If you haven’t read about it, the idea goes something like this:
- The government sets a cap on how much carbon large emitters like power plants can release in a year
- The feds either auction, or freely distribute, “emission permits” to each company
- The cap gets smaller every year, meaning companies must reduce their GHG emissions
- If a company can’t lower its carbon output, it can purchase permits from others who can
At least, that’s how it’s supposed to work. The goal is to achieve 80% lower CO2 emissions by 2050, with milestone targets along the way. So what could possibly go wrong?
A lot, unfortunately. The first question we should ask is: “How much will this program stem the threat of global warming?” The answers I’ve seen seem to range from “Not much” to “Who knows?”
See, while the US has historically emitted the lion’s share of the globe’s CO2, there are a couple of up-and-coming countries that are industrializing and moving to our Western way of life. Countries like China and India have lower emissions than American’s per capita, but there are a lot more of them, and their carbon intensity is growing as they buy cars, build coal-fired power plants, and move from agriculture to manufacturing. If we act together, the impact is significant, but there’s not much information on what happens if we act alone. The only prediction I can find of how much warming Waxman-Markey by itself will avoid comes from a decidedly biased blog, and they estimate it at a few hundredths of a degree by 2050. Great.
I beg each of you – find some better estimates. My greatest fear is that either no one has actually done the math, or they have and they’re hiding it. Passing sweeping, life-altering legislation based on fear, fad, or public opinion without actually establishing that the program works is absolutely anathema to what I stand for, and what I advocate in this blog.
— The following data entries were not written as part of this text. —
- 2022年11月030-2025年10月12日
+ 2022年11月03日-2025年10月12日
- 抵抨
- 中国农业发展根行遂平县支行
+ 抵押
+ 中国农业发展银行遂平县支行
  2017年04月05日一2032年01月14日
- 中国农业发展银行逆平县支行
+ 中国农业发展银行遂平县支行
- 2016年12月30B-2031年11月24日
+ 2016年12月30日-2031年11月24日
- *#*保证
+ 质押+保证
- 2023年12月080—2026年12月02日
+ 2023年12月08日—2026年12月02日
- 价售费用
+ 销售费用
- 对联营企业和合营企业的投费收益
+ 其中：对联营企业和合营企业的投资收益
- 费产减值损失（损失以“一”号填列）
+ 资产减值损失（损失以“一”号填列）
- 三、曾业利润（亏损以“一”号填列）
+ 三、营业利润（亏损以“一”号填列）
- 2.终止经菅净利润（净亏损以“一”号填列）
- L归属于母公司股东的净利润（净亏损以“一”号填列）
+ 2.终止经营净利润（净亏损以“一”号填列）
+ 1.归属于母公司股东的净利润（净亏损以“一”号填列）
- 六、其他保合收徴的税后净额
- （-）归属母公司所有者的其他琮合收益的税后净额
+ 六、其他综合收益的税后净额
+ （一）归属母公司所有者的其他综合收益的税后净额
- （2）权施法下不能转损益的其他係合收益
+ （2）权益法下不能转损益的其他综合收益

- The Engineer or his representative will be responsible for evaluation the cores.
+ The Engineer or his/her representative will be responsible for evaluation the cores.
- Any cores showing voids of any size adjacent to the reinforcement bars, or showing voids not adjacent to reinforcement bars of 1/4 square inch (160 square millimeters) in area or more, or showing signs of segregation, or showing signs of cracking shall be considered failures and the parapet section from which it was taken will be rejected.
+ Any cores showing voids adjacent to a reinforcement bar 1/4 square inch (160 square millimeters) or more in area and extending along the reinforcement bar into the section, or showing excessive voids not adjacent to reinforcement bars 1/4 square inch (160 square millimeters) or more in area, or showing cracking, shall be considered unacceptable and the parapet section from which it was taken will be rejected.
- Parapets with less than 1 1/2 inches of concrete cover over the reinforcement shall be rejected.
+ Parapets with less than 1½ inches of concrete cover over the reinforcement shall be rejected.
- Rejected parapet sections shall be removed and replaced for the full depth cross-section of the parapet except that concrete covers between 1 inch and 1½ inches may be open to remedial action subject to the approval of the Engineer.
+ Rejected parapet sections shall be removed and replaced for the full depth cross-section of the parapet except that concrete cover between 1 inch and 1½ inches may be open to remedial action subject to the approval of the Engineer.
It’s BAD news.
The counter argument to my “look before you leap” approach is that we don’t have time to look. Climate change is too important, too pressing to wait for the right legislation to wander by. It’s a good point, but I think it’s flawed. We have a tendency in this country to pass some REALLY bad laws because congress or the media whips us into a frenzy until we abandon our critical eye and beg for any solution we can get. Take ethanol, for instance. We continue to subsidize a corn-into-ethanol program, despite the fact that scientists have demonstrated its innefficiency and counter-productivity. Oh, and it’s probably also raising food prices.
I think we need to do the right thing, something that actually makes a difference, and we need to get it right the first time. Bad legislation is often worse than no legislation at all, because it has a tendency to stick with us, continuing to poison public opinion on legitimately important subjects.